Look through the records, and wherever the string "plugins" turns up, copy out that line.

Modification records
* * *
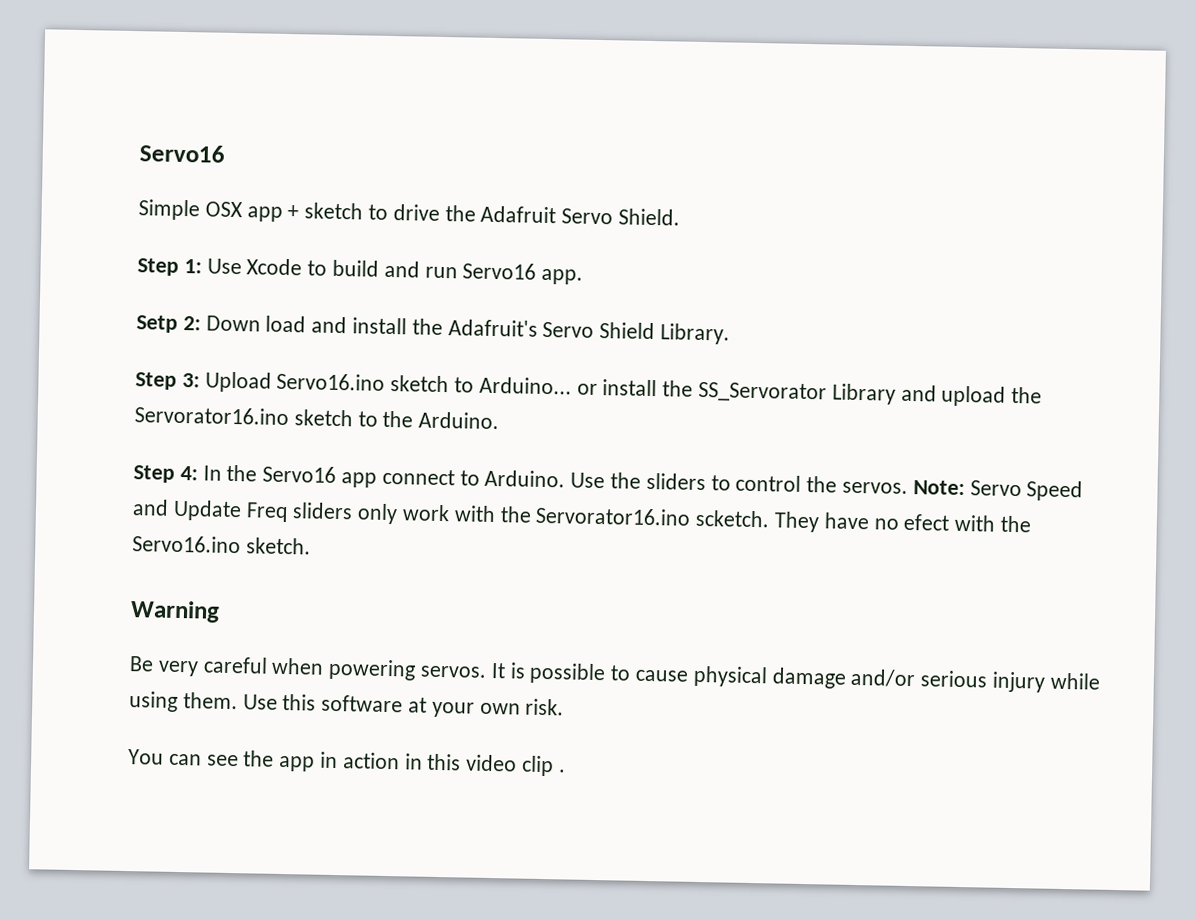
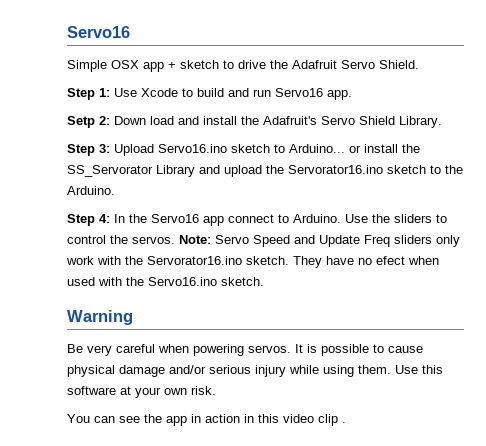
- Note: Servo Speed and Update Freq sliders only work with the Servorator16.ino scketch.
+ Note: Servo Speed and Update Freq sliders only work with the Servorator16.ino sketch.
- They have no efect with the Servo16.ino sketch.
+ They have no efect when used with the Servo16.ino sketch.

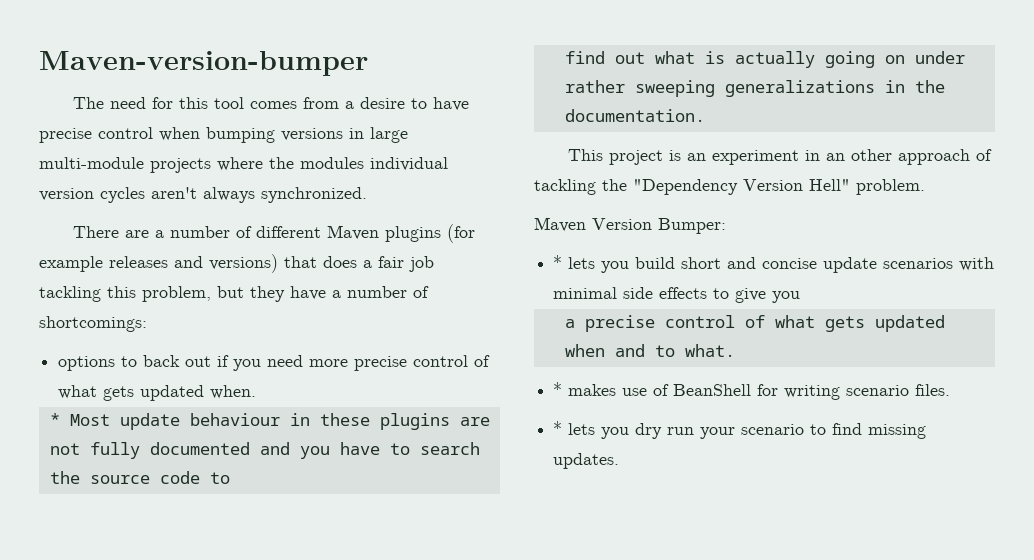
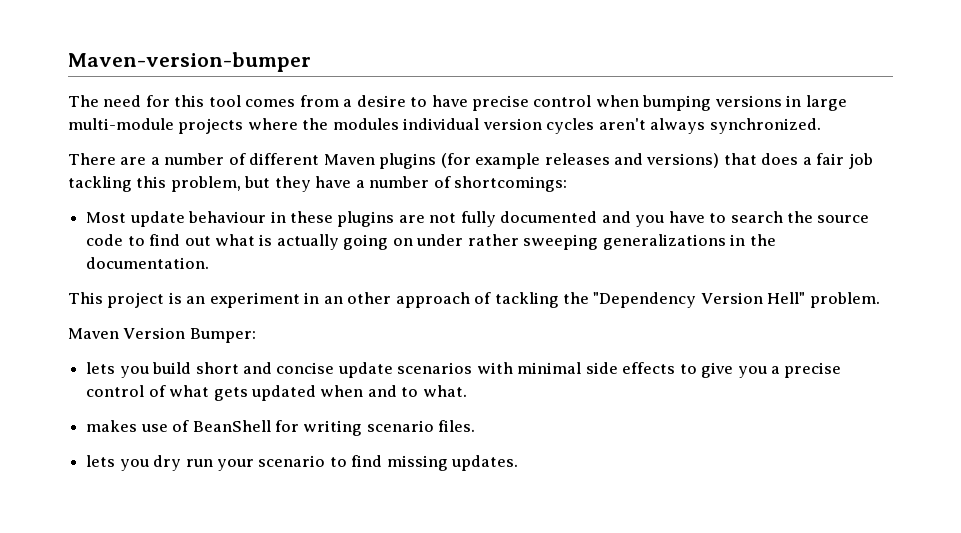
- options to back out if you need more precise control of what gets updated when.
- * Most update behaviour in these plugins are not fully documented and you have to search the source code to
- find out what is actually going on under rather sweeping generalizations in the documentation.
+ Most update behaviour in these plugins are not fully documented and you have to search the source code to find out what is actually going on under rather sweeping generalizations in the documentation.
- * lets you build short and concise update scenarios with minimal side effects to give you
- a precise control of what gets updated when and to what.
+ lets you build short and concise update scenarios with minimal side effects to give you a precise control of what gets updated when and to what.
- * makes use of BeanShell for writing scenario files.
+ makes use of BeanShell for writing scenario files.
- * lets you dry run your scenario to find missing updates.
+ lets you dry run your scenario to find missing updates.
* * *
*Solved problem*
- * Most update behaviour in these plugins are not fully documented and you have to search the source code to
+ Most update behaviour in these plugins are not fully documented and you have to search the source code to find out what is actually going on under rather sweeping generalizations in the documentation.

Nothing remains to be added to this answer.